O tempo de espera também mudou. Valmir conta que antes aguardava cerca de 30 minutos no ponto, enquanto agora embarca em, no máximo, 15 minutos. “Nesse sentido, só tenho a elogiar. Para quem mora mais longe, como aqui na região da represa, faz muita diferença”, diz o aposentado.
A percepção positiva se repete entre outros usuários. Moradora do mesmo bairro, Luciana Santiago utiliza o Circular da Saúde semanalmente para levar o filho, Davi Miguel, às sessões de terapia, no bairro Campestre. “Antes eu pegava três ônibus, era muito puxado. Agora vai direto. Não preciso mais descer no terminal e pegar outra condução”, conta.

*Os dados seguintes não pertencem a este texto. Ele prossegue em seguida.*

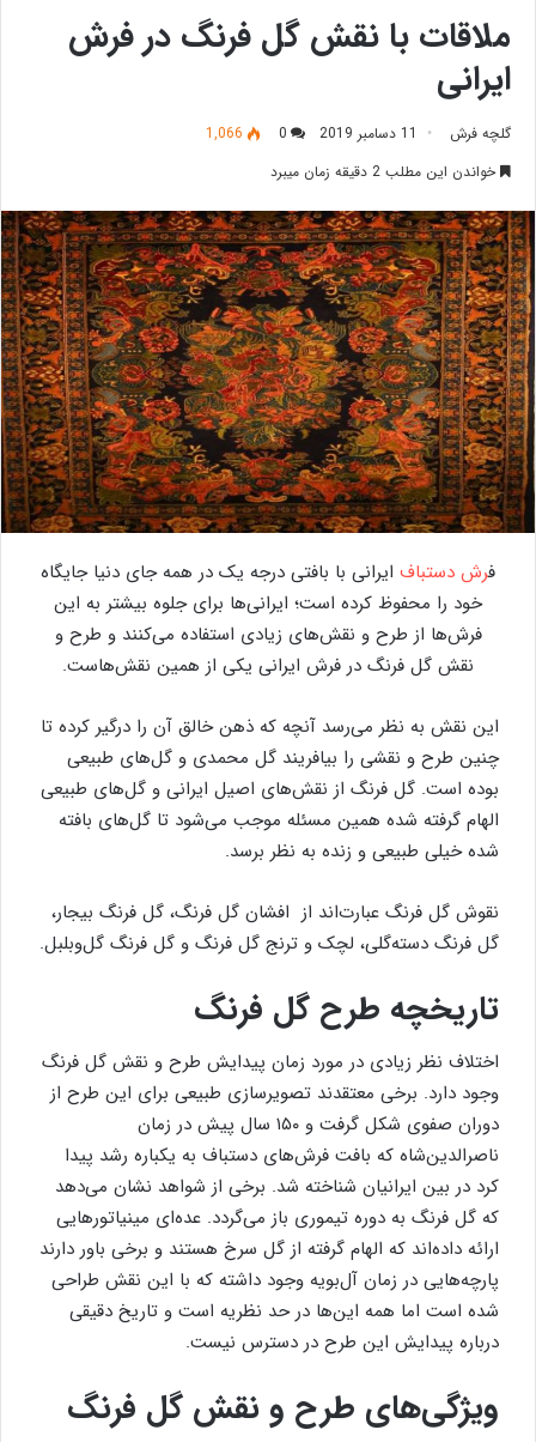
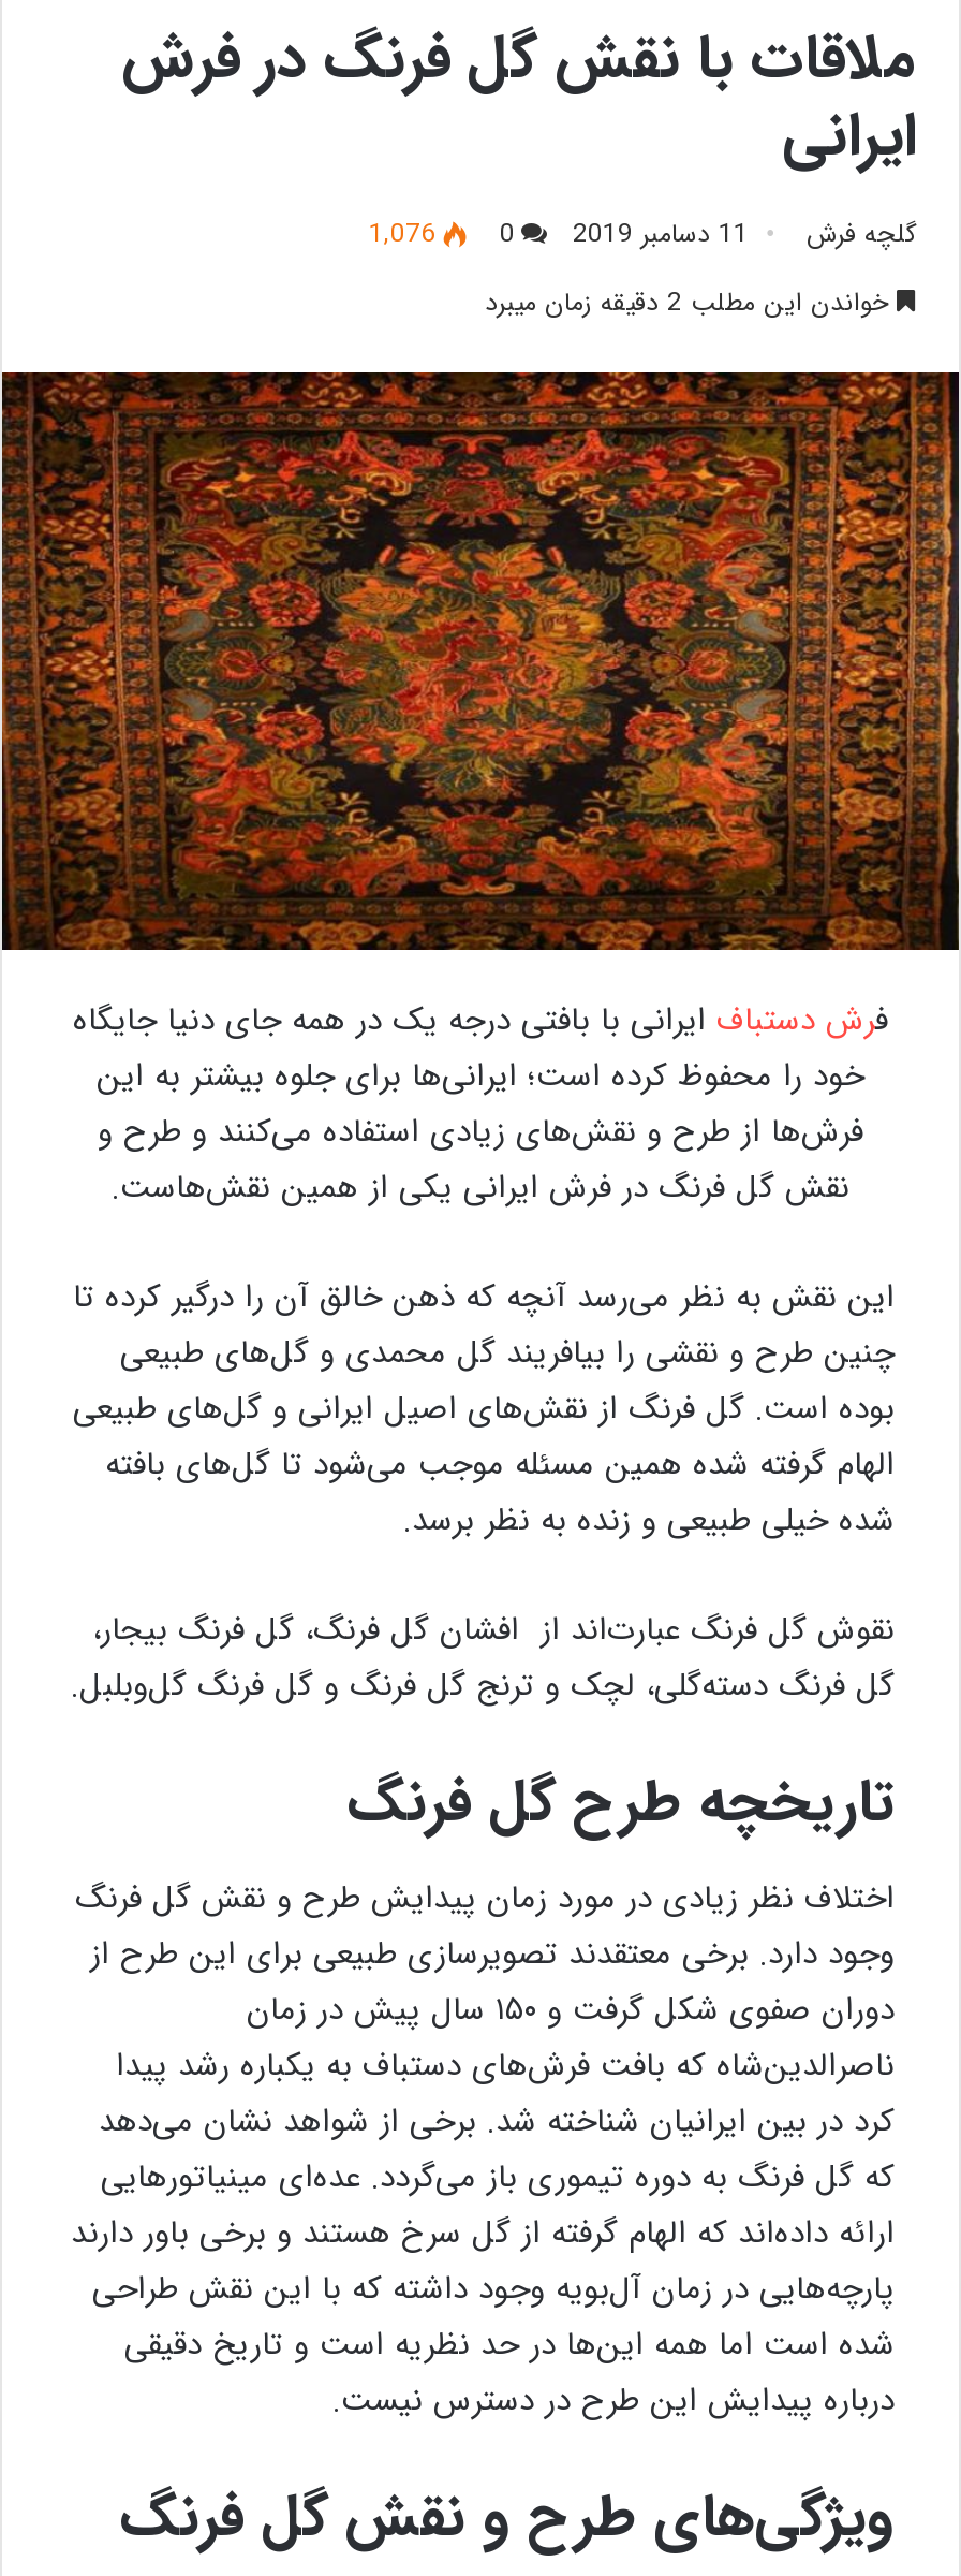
[206,122,287,145] 1,066 0 -> [369,213,515,254] 1,076 0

Luciana destaca que a mudança impactou também o comportamento do filho, que é autista e tem TDAH (Transtorno do Déficit de Atenção e Hiperatividade) e TOD (Transtorno Opositivo Desafiador). “Ele fica bem mais calmo, porque o que cansa é ficar fazendo baldeações”, explica.
Já o segurança Gilberto Pereira, 60, morador do Parque Miami, avalia que o Circular trouxe mais conforto em comparação com outras linhas. “Os terminais costumam ficar lotados, com filas. No Circular, geralmente consigo ficar sentado, o que deveria ser o ideal”, afirma. Segundo ele, a espera também diminuiu. “Antes eu ficava entre 15 e 20 minutos no ponto. Agora, em média, espero cinco minutos.”
Para Pereira, a possibilidade de seguir direto até o destino, sem passar por terminais, pesa na escolha. “Se eu puder escolher, prefiro essa linha. É uma “mão na roda” para quem já esta cansado”, resume o usuário.